Marietta read it aloud:

"I was a very narrow creature at my heart.

Until you came.

None got in and out of me with ease;

Yet when you spoke my name

I was unbounded, like the world-"

She looked up at me. "Oh I like this," she said. "Are you sure she was a nun?"

"Just read it…"

"I was unbounded, like the world.

I never felt such fear as then, being so limitless,

When I'd known only walls and whisperings.

I fled you foolishly;

Looked in every quarter for a place to hide.

Went into a bud, it blossomed.

Went into a cloud, it rained.

Went into a man, who died,

And bore me out again,

Into your arms.''

"Oh my Lord," she said.

"You like that?"

"Who did she write it for?"

"Christ, I assume. But you needn't tell Alice that."

She went away happy, and despite my protests at her disturbing me, I felt curiously refreshed by her conversation. The idea of her marrying Alice Pennstrom still seemed absurd, but who am I to judge? It's so long since I felt the kind of sensual love Marietta obviously felt; and I suppose I was slightly envious of it.

There's nothing more personal, I think, than the shape that emptiness takes inside you; nor more particular than the means by which you fill it. This book has become that means for me: when I'm writing about other people's loss, and the imminence of disaster, I feel comforted. Thank God this isn't happening to me, I think, and lick my lips as I relate the next catastrophe.

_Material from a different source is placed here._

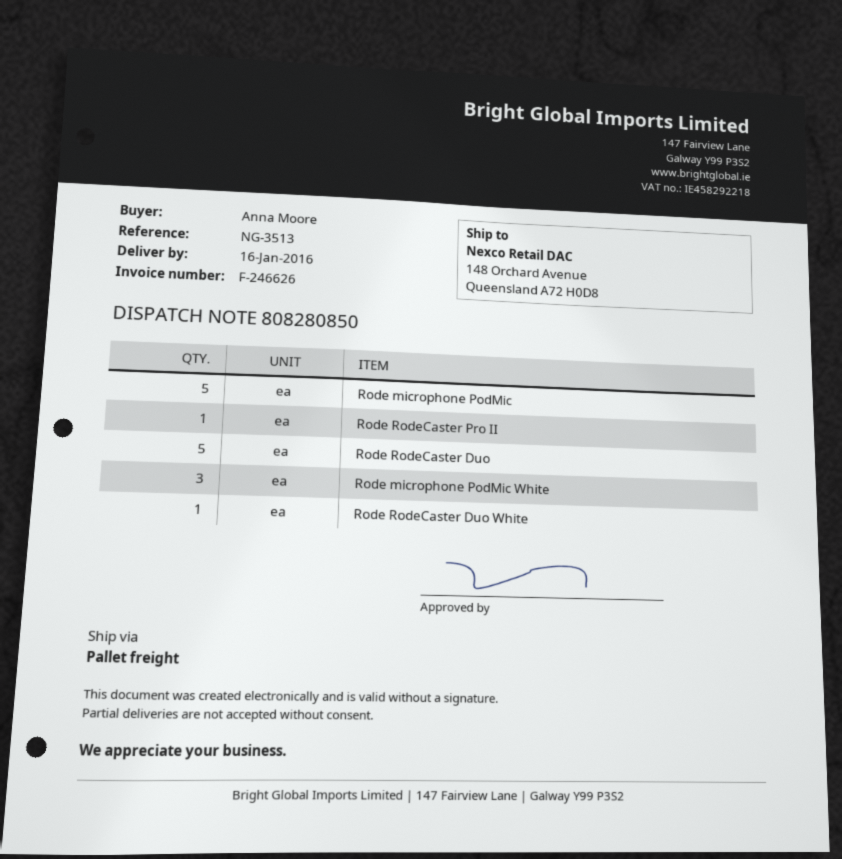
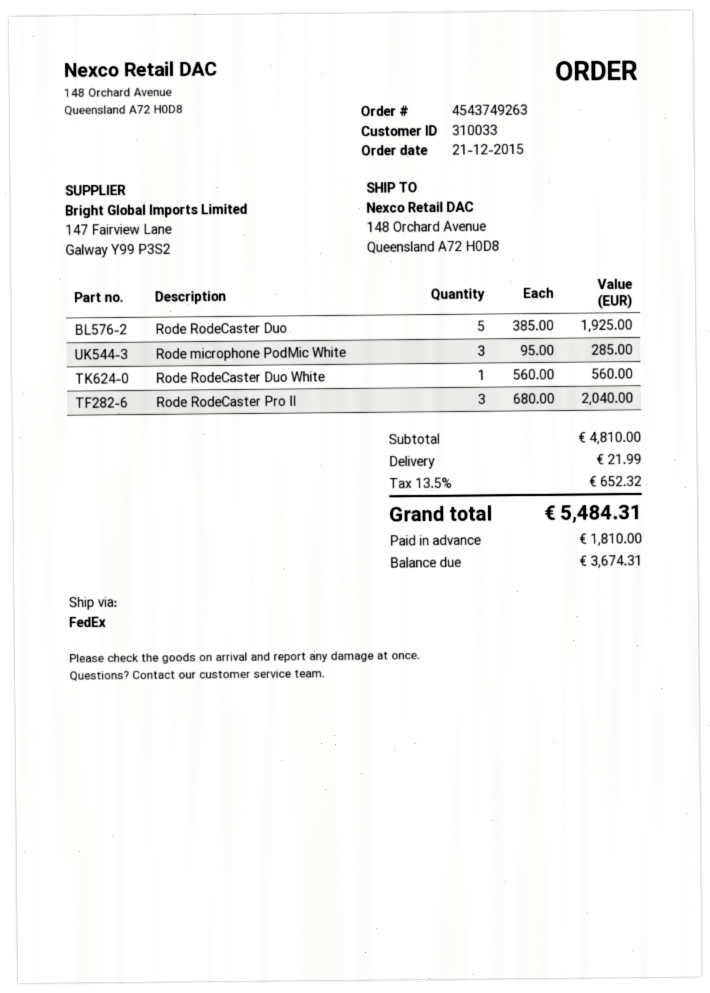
shipping method: pallet freight -> FedEx
Rode microphone PodMic: 5 -> none
Rode RodeCaster Pro II: 1 -> 3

But before I get to that next catastrophe, I want to add a coda to my account of Marietta's visit. The very next day, at noon or thereabouts, she returned to my study.

She'd obviously not slept since the previous meeting-there were bruisy rings around her eyes, and her voice was a growl-but she was in a fine mood. The poem had worked, she said. Alice had accepted her proposal of marriage.

"She didn't hesitate. She just told me she loved me more than anybody she'd ever met, and she wanted to be with me for the rest of our lives."

"And did you tell her that your life's going to be a hell of a lot longer than hers?"

"I don't care."

"She's going to have to know sooner or later."

"And I'll tell her, when I think she's ready for it. In fact, I'm going to bring her here after we're married. I'm going to show her everything. And you know what, brother o' mine?"

"What?"

Marietta's voice dropped to a raspy whisper. "I'm going to find a way to keep her with me. The years aren't going to take Alice away from me. I won't let it happen."

"It's a natural process. Marietta. And how do you propose to stop it?"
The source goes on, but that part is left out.